**RECORDED DATA:**
══════
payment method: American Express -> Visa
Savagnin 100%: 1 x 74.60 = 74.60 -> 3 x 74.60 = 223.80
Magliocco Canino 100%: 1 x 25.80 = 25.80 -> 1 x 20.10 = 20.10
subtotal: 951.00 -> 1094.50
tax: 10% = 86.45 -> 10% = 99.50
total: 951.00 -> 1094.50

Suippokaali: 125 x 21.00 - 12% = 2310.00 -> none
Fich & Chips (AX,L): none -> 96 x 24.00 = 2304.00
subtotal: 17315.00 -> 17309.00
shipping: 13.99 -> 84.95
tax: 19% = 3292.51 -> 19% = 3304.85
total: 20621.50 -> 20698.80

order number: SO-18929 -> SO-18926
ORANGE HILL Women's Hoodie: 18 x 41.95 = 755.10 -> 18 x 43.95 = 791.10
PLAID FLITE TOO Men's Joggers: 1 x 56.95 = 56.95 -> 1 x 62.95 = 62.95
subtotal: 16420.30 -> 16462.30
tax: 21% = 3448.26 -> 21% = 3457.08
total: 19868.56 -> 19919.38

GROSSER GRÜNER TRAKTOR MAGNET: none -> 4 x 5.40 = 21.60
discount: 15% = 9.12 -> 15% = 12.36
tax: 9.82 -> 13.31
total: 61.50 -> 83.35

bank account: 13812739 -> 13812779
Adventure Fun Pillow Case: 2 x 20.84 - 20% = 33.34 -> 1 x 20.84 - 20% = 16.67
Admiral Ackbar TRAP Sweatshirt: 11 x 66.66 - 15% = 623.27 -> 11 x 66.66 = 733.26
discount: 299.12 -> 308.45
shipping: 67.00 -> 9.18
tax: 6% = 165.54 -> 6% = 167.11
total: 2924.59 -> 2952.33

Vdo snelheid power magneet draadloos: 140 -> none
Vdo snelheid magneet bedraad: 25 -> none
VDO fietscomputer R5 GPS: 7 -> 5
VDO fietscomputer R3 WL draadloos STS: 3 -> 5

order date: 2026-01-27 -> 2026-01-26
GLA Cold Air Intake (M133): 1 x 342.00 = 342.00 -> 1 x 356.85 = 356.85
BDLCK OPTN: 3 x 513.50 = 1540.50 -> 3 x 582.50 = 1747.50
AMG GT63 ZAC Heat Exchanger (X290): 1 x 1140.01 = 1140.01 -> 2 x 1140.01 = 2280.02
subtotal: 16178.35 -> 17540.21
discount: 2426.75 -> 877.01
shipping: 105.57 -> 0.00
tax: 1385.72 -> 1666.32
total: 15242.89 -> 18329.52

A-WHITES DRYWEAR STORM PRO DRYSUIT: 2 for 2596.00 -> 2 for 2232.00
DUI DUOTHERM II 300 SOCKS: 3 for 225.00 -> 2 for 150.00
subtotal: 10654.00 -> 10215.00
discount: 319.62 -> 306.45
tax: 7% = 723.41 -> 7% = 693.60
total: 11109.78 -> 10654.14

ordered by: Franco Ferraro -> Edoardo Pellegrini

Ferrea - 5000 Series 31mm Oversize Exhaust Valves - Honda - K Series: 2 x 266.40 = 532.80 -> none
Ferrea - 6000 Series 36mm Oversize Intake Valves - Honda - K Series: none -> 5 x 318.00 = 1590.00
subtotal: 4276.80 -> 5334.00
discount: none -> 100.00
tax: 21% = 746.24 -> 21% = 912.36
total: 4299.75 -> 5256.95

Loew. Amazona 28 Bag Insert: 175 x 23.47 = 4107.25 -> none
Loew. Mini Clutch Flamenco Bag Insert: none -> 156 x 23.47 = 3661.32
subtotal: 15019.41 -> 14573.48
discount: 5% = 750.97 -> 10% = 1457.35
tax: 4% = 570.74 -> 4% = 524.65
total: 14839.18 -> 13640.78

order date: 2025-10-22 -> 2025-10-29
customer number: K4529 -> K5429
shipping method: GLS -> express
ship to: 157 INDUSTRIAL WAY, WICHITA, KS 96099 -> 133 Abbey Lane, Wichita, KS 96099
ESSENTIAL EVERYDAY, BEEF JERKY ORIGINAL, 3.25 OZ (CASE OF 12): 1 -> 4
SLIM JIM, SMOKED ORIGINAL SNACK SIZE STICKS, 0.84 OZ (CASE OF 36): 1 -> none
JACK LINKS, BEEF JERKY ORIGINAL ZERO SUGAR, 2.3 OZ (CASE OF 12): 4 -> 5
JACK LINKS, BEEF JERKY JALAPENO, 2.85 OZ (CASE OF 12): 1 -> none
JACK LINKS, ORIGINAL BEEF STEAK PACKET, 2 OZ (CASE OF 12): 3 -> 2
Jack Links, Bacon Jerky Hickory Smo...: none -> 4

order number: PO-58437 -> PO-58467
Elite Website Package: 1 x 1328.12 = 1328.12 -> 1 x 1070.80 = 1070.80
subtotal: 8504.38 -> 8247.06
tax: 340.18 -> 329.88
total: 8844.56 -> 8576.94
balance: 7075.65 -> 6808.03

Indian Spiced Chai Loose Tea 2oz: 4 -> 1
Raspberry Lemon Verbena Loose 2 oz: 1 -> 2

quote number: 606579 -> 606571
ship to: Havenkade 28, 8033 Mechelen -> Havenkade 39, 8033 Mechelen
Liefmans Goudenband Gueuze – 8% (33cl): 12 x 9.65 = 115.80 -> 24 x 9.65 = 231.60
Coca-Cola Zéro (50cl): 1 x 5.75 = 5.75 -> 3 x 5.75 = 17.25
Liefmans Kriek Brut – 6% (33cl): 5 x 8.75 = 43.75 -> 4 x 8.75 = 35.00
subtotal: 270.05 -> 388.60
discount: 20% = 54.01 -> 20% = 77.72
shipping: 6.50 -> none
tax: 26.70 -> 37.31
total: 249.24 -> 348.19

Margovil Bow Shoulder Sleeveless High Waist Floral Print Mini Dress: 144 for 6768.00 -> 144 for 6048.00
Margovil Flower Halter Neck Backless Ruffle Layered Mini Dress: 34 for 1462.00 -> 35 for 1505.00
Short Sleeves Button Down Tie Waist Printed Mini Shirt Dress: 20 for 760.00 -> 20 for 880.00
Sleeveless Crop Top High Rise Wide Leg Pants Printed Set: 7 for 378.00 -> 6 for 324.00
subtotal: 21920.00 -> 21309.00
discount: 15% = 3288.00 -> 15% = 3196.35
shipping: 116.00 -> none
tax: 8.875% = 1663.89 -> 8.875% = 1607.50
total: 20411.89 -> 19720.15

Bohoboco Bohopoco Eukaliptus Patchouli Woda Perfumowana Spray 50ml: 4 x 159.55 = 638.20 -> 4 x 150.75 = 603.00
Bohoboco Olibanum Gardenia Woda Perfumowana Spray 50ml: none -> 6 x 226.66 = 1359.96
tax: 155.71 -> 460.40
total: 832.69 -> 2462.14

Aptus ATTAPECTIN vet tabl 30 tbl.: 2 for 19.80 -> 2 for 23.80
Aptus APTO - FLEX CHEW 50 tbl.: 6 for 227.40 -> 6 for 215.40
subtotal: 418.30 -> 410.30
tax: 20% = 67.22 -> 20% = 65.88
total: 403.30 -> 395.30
══════
**TASK GOAL:** Look over the data above and show each line that contains "Waist".

**TASK SOLUTION:**
Margovil Bow Shoulder Sleeveless High Waist Floral Print Mini Dress: 144 for 6768.00 -> 144 for 6048.00
Short Sleeves Button Down Tie Waist Printed Mini Shirt Dress: 20 for 760.00 -> 20 for 880.00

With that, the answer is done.